Skiing is fun. Most people in the ski industry would still be doing what they’re doing on some level, even if they weren’t being paid to do it. So we undervalue the work. We accept getting paid well under the market rate because we love what we’re doing. That goes for pro skiers, and for the professionals who make the content and equipment that support them.
Those two factors, the fact that skiing is both expensive and cheap, combine to create a system that is anything but a meritocracy. There’s an undeniable element of being able to “afford” to be a professional in this industry that’s not as present in most other sports. So people who have the means, privilege, the generational wealth, have an automatic head start. Why is anyone surprised that skiing is so white and straight and male? What demographic can most afford to not have a “real job,” to work for “exposure,” to negotiate bro deals in the old boys club? And the tragedy is that those factors combine to push talented people out of skiing to less expensive, better paying industries, or worse, preclude them from ever participating.
We’re making slow progress on both fronts. There are more opportunities for folks to get into skiing at less exorbitant rates than ever before, and at least in some circles, the folks that have money are getting better at giving it to the right people at the right time. We’re not moving fast enough obviously, but I’ve met a bunch of good folks this winter who filled me with a lot of hope for this sort of systemic change.
For now though, the people I’ve seen succeed, the people I’ve seen make any aspect of this stupid sport into their profession, have been the ones who treat it as such. The folks who treat whatever aspect of skiing they’re trying to be part of like a job. Those who budget for it, who negotiate to get paid a fair wage, and then show up and do what needs to be done to earn that wage, are set up for a more sustainable career in the mountains.
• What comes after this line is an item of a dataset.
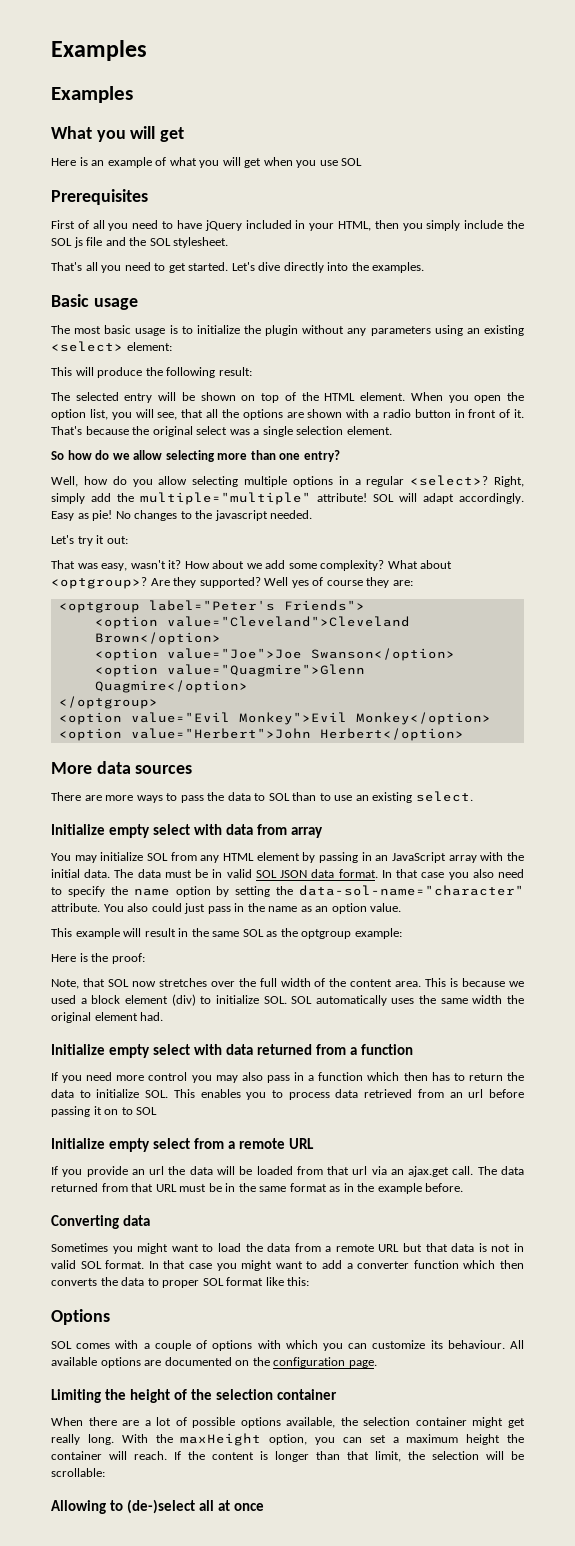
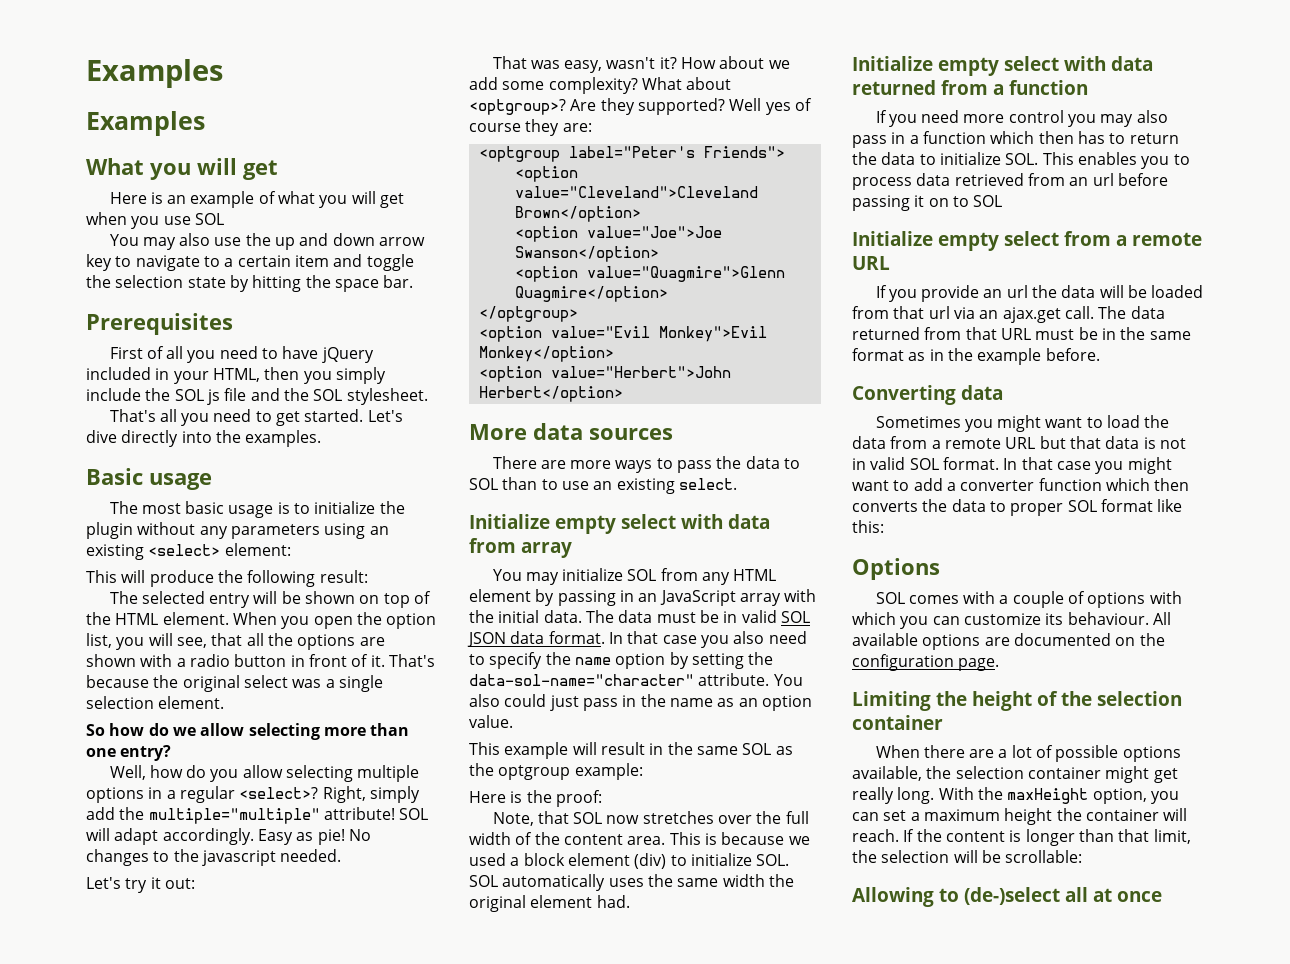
(363, 162) none -> [109,233,426,250] [86,254,414,271] [86,275,414,292] // You may also use the up and down arrow key to navigate to a certain item and toggle the selection state by hitting the space bar.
That’s really hard to do when you’ve been skiing out of love for years. It’s hard to wake up sore, and go up to the hill to fulfill sponsor obligations when the conditions are terrible and the light is flat, and you’re just not emotionally that into skiing right now. But plenty of people go to work every day, sit in an uncomfortable chair under crappy fluorescent lights, and email people they dislike all day too. If you’re trying to make skiing your work, you have to understand that sometimes that work will feel like, well, work. And if you don’t have generational wealth, you can’t afford to not do the work. And then even once you do the work, chances are, you’ll have to do a different sort of work to even chase down payment.
Do you want to be a professional skier? Do you want to get paid to take photos of skiers, or maybe write about them? Do you want to film ski movies, or design skis, or draw the art that goes on them? That’s awesome. You should do that! Dreams are made to be chased. But there are two questions that you’ll find yourself trying to answer time after time: Skiing is expensive, in all sorts of secret nefarious ways. How will you manage that expense without digging too deep a hole of fiscal and emotional debt? Skiing is cheap. How will you keep yourself and the people you work with accountable to make this worth your while?